Nas redondezas do estádio, a Polícia localizou um veículo estacionado que continha seis barras de ferro, quatro pedaços de madeira e rojões. Ao delegado, os responsáveis, com camisas do Santos, afirmaram que seriam para “defesa” contra a torcida adversária, do Palmeiras, e acabaram liberados juntamente do automóvel. Os itens de guerra foram apreendidos.
O mais irônico é que, na véspera do jogo, representantes da Secretaria de Esportes, da Secretaria de Mobilidade Urbana de Votorantim, da segurança do estádio, da Guarda Civil Municipal, do 40º Batalhão da Polícia Militar e da Sangue Jovem haviam se reunido para alinhar a entrada e saída das organizadas a fim de evitar qualquer tipo de confronto ou provocação.
Conforme a assessoria de imprensa da Prefeitura de Votorantim, representantes da Mancha Verde haviam sido convidados, mas não participaram.
Além de dobrar a segurança no Estádio Municipal Domênico Paolo Metidieri e reforçar a estrutura vandalizada, a Secretaria de Esportes de Votorantim informou que apresentará à Federação Paulista de Futebol (FPF) as imagens dos atos realizados pela Mancha Verde e registrará boletim de ocorrência na Polícia Civil por dano ao patrimônio público.
As ações estão sujeitas, ainda, ao enquadramento dos autores em artigo do Estatuto do Torcedor (lei 10.671/2003): “Promover tumulto, praticar ou incitar a violência, ou invadir local restrito aos competidores em eventos esportivos”, cuja pena é reclusão de um a dois anos e multa.
Identificar os brigões e puni-los como determina a lei é essencial para que tais cenas não se repitam.
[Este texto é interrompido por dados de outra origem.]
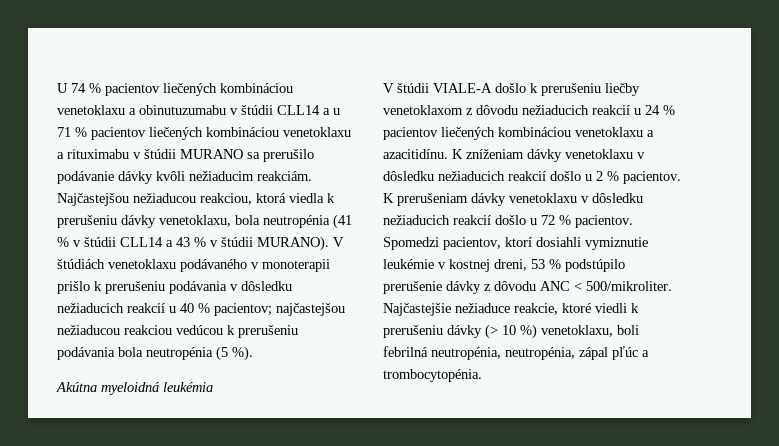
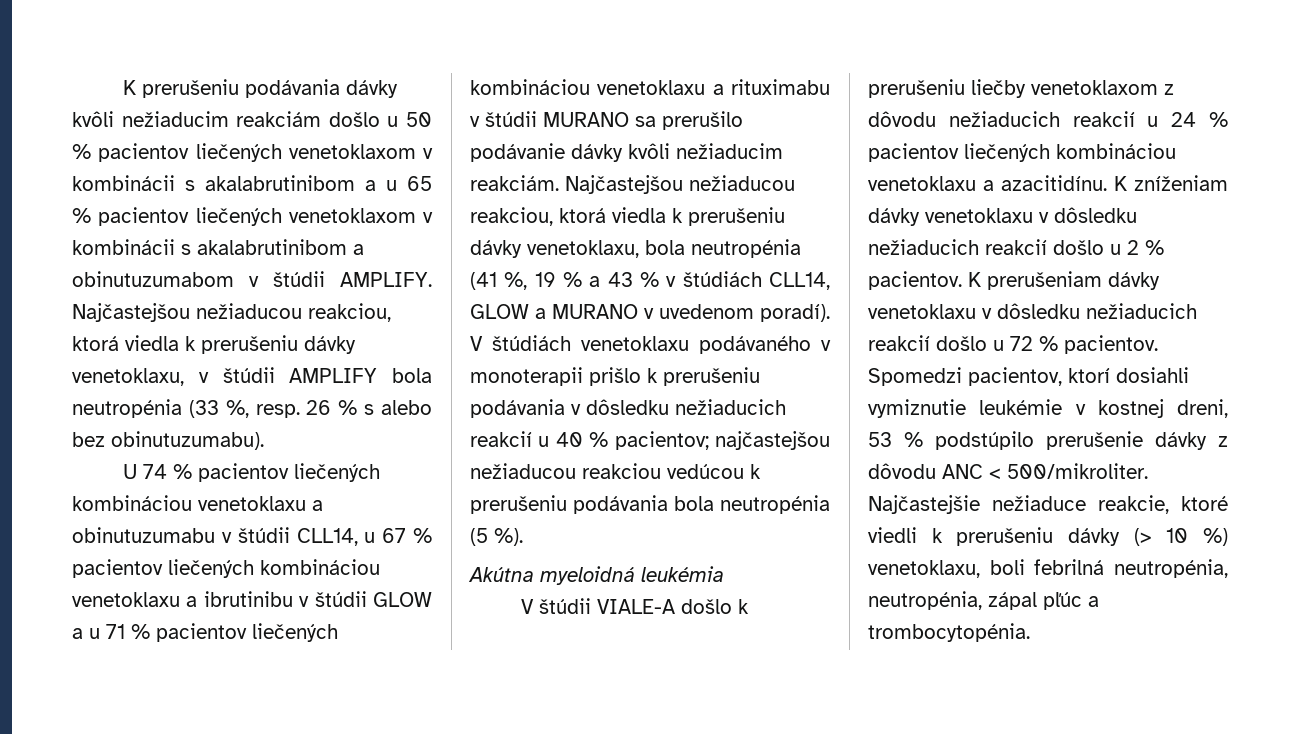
+ K prerušeniu podávania dávky kvôli nežiaducim reakciám došlo u 50 % pacientov liečených venetoklaxom v kombinácii s akalabrutinibom a u 65 % pacientov liečených venetoklaxom v kombinácii s akalabrutinibom a obinutuzumabom v štúdii AMPLIFY. Najčastejšou nežiaducou reakciou, ktorá viedla k prerušeniu dávky venetoklaxu, v štúdii AMPLIFY bola neutropénia (33 %, resp. 26 % s alebo bez obinutuzumabu).
- U 74 % pacientov liečených kombináciou venetoklaxu a obinutuzumabu v štúdii CLL14 a u 71 % pacientov liečených kombináciou venetoklaxu a rituximabu v štúdii MURANO sa prerušilo podávanie dávky kvôli nežiaducim reakciám.
+ U 74 % pacientov liečených kombináciou venetoklaxu a obinutuzumabu v štúdii CLL14, u 67 % pacientov liečených kombináciou venetoklaxu a ibrutinibu v štúdii GLOW a u 71 % pacientov liečených kombináciou venetoklaxu a rituximabu v štúdii MURANO sa prerušilo podávanie dávky kvôli nežiaducim reakciám.
- Najčastejšou nežiaducou reakciou, ktorá viedla k prerušeniu dávky venetoklaxu, bola neutropénia (41 % v štúdii CLL14 a 43 % v štúdii MURANO).
+ Najčastejšou nežiaducou reakciou, ktorá viedla k prerušeniu dávky venetoklaxu, bola neutropénia (41 %, 19 % a 43 % v štúdiách CLL14, GLOW a MURANO v uvedenom poradí).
Mais que uma nova geração no futebol, esses garotos na faixa etária de 15 anos também serão os cidadãos de amanhã.
Em nome de todos nós, mas principalmente deles, é preciso impor o exemplo, reforçando o dever de cumprimento das leis, e assegurando a aplicação efetiva dos dispositivos legais como forma de combater os atos de transgressão.
Alguns defendem a ideia da torcida única como uma solução para o confronto de torcidas, ou a suspensão sumária das organizadas -- cujo caso mais famoso decorre, inclusive, de uma competição de base, a Supercopa São Paulo de Juniores, em 1995, que terminou em uma batalha campal entre integrantes da Mancha Verde e da Independente Tricolor, com o saldo de 102 feridos e uma morte --, mas que acaba punindo, na verdade, um grande contingente de pessoas que não pratica violência. O ponto a ser atacado, portanto, chama-se impunidade.